I did have a pair of Walmart jeans I liked to ride in! I forget what the brand was, they may have been Lee's?? I will have to check there to get another couple of cheap pairs!


----------



## bayleysours (Apr 1, 2019)

avjudge said:


> Off topic, but I just wanted to say - be proud of this - it's MUSCLE!
> 
> In high school I _always_ wore out the inside seam of my jeans (not from riding - from walking) and just thought I had fat thighs.
> 
> ...


Thanks girl!! Makes me feel a little better about them loL!


----------



## COWCHICK77 (Jun 21, 2010)

I have a hard time finding jeans long enough. I ride in a 38" inseam so a lot of the cute jeans I can wear with shoes but aren't long enough for me to wear with boots and ride in. 

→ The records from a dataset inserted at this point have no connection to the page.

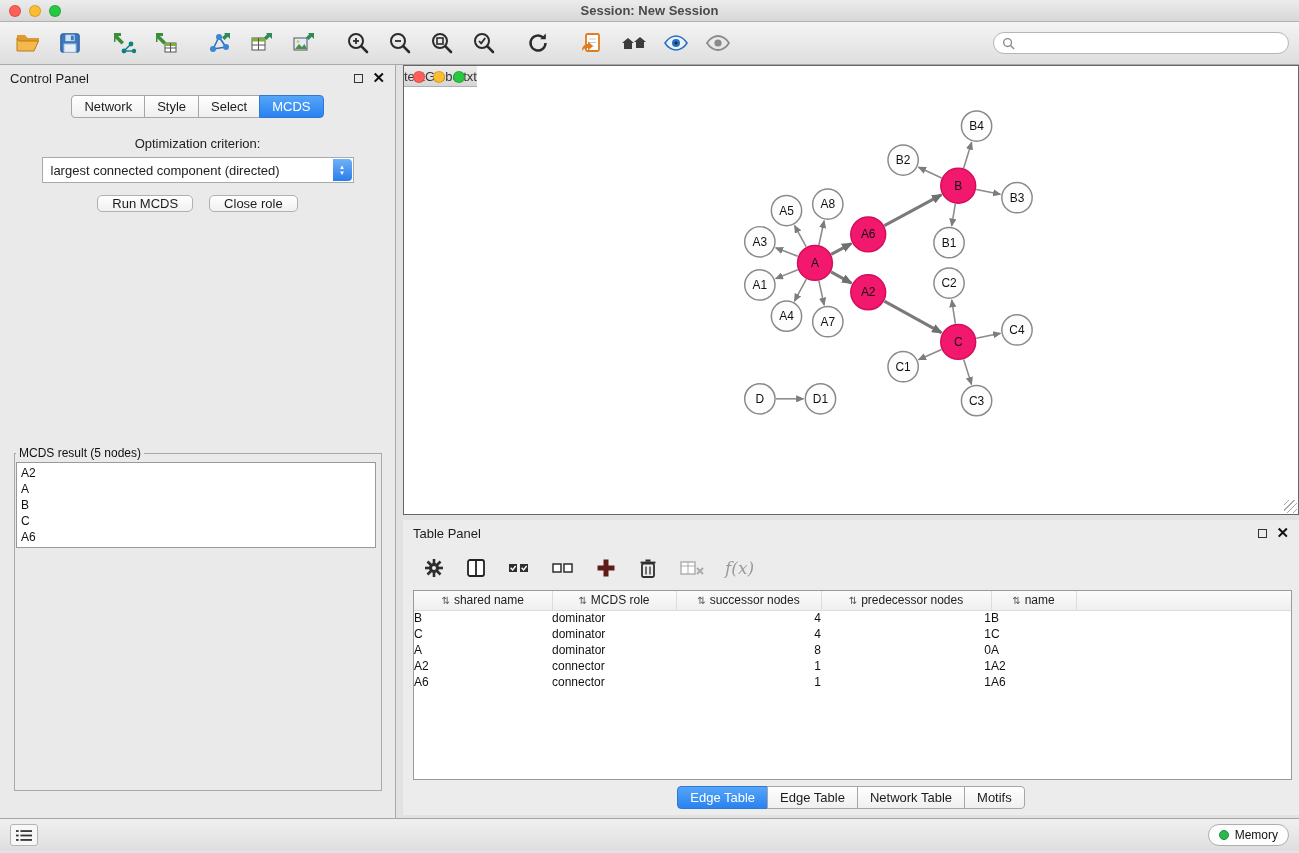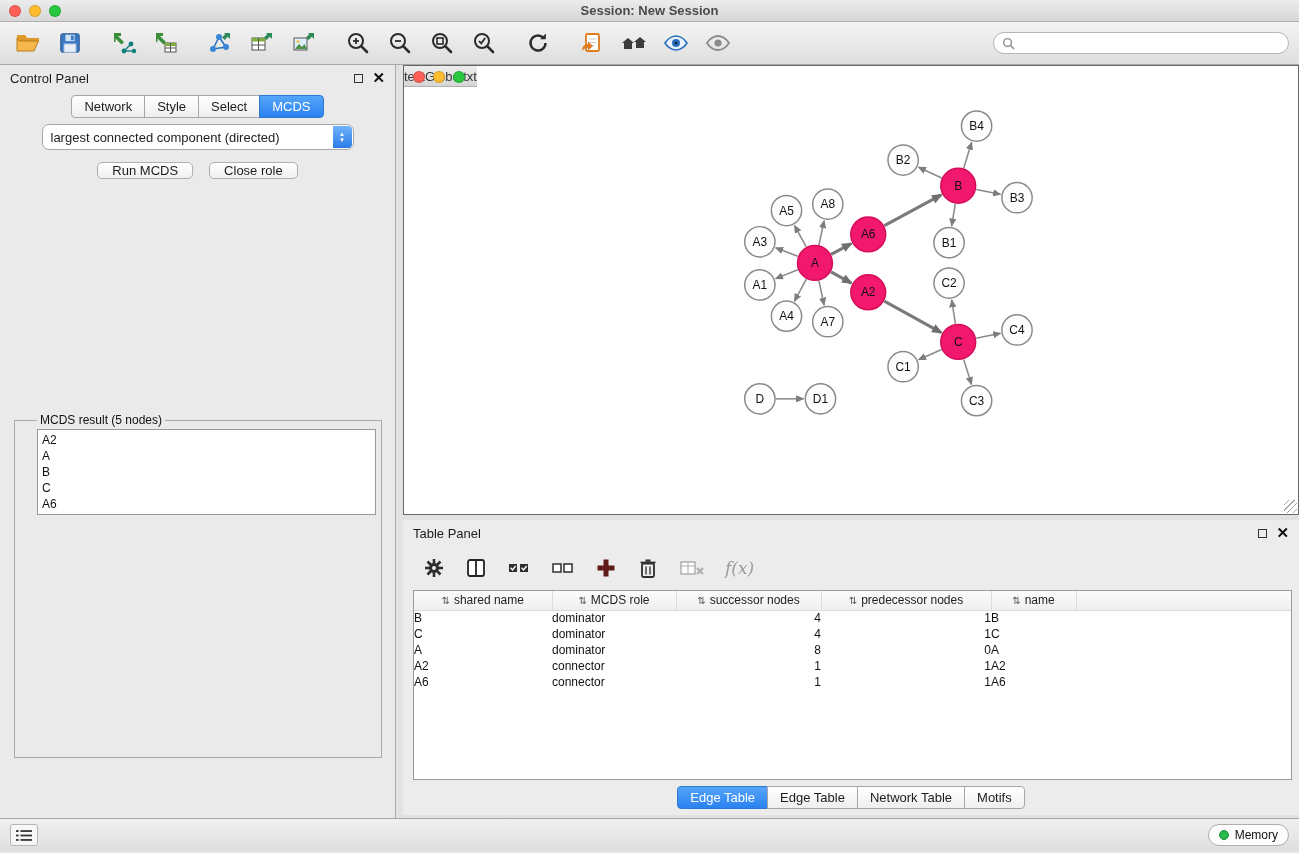"Optimization criterion:" div.opt-label { html: none -> <div>Optimization criterion:</div> }
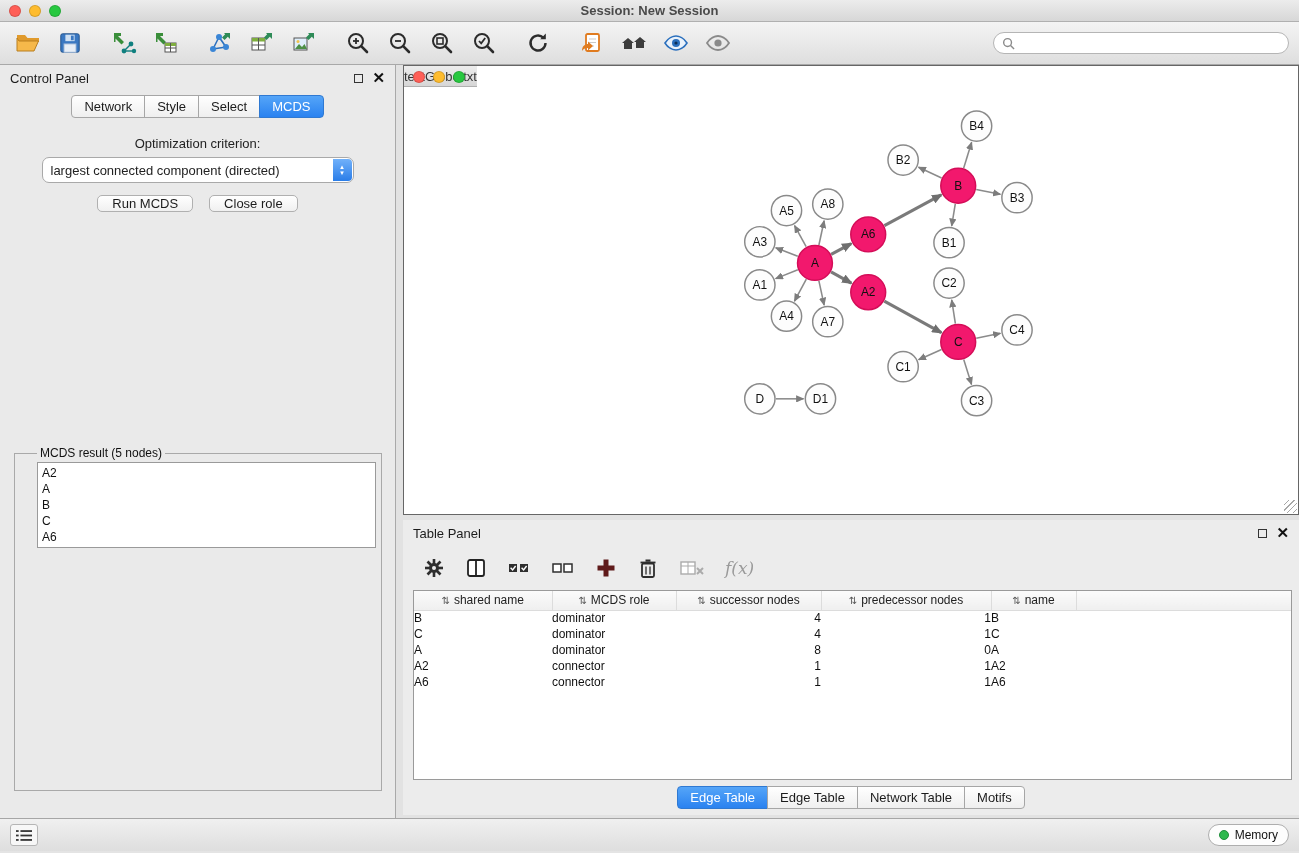"largest connected component (directed)" .dropdown { border-radius: 7px -> 0 }
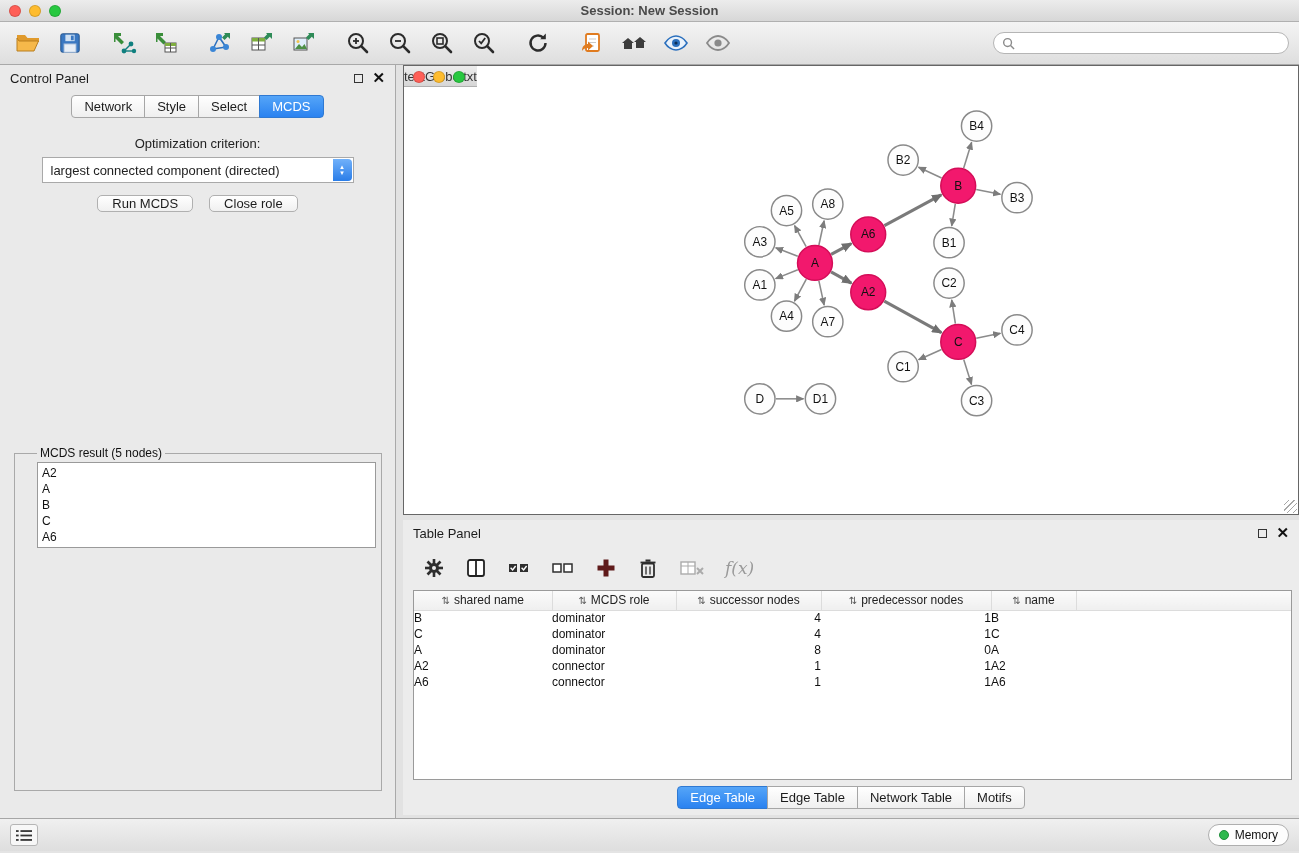"MCDS result (5 nodes)" .result-box { padding: 2px 5px 6px 22px -> 2px 5px 6px 1px }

Miss Me jeans fit me weird. If they fit the butt, hips, and thighs they leave a huge gap around the waist. Rock Revivals fit me better but spendy so I buy those used off eBay. I like the Ariats but the ones I have not long enough and the denim is thin. I'd probably wear them out pretty fast.
I love the Rock n Roll Cowgirl jeans they fit perfect and I can get them long. Same with the Stetson jeans too. They are a bit thicker denim so they lasted quite a bit longer. Mine wear out over the top of the right thigh where my rope rubs and the right butt cheek blow out since I tend to sit heavier on that side.
The Wrangler Q baby jeans are heavier and have some stretch but mine don't hold their shape well. After an hour it looks like I've been wearing them for a week and might of crapped my pants.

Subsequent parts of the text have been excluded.